Saturday, January 28, 2023

The Fed plans to slow rate hikes in December

The president of the US Federal Reserve, Jerome Powell, ventured on Wednesday that the central bank’s rate hikes will slow down “as soon as December”, thus hinting that the next increase will be 0.5 points instead of 0.75 such as those that have been approved in recent months.

During an event at the Brookings Institution in Washington, Powell pointed out that inflation remains too high to stop raising rates, and that the official interest rate will have to remain high for longer than expected.

“It seems likely to me that the final level of rates should be a little higher than what was included in our summary of economic forecasts for September,” he explained.

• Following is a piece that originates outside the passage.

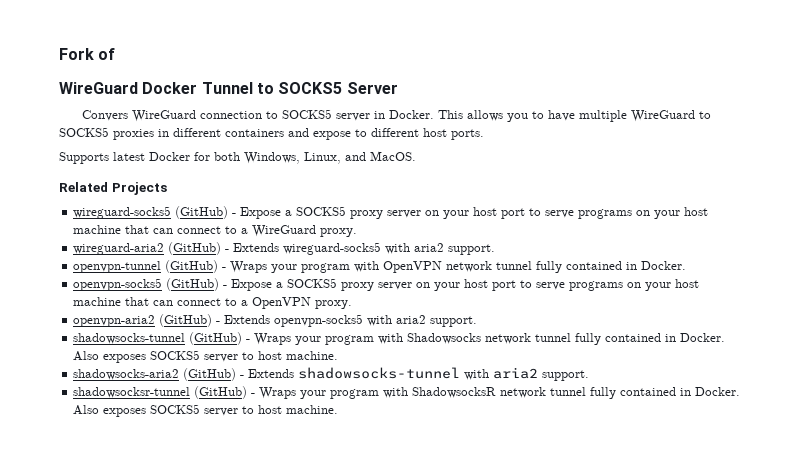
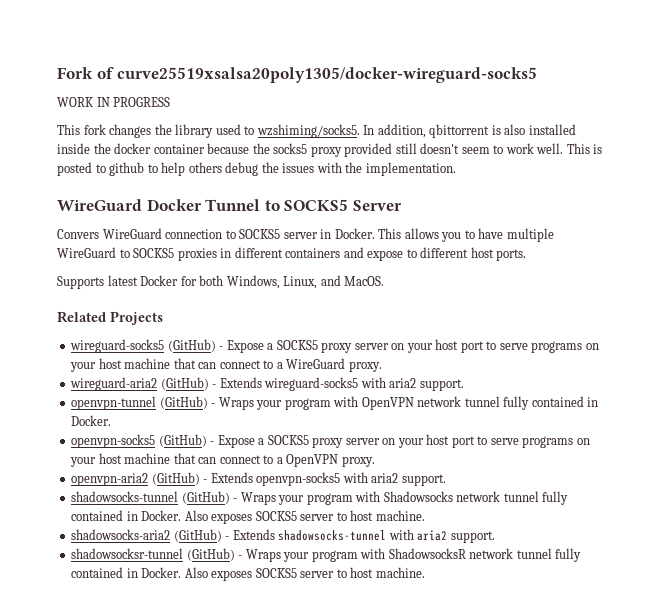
- Fork of
+ Fork of curve25519xsalsa20poly1305/docker-wireguard-socks5
+ WORK IN PROGRESS
+ This fork changes the library used to wzshiming/socks5. In addition, qbittorrent is also installed inside the docker container because the socks5 proxy provided still doesn't seem to work well. This is posted to github to help others debug the issues with the implementation.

In its September predictions, the Fed expected to maintain the official interest rate between 3.9 and 4.6% by the end of 2022 -currently it is between 3.75 and 4%-, and between 3.9 and 4.9 in 2023, for end with a range of rates between 2.3 and 3% in the long term.

In his speech, Powell wanted to downplay the most recent economic data, which seems to indicate that inflation in the country has reached its peak, and warned that models have been predicting for a year that inflation would fall when in fact it has continued to rise.

The head of the Fed focused his intervention on the labor market, which, in his opinion, continues to be out of step -since there is more supply of jobs than demand.

Powell repeated his comments from early November, when the central bank announced its fourth consecutive 0.75 point rate hike, saying there was still room to bring inflation back to its 2% target without triggering a recession. . In October, the rate stood at 7.7% year-on-year.

The Fed chair considered that this margin is narrowing, but that it continues to exist and that recent employment data showing a drop in the demand for workers are encouraging.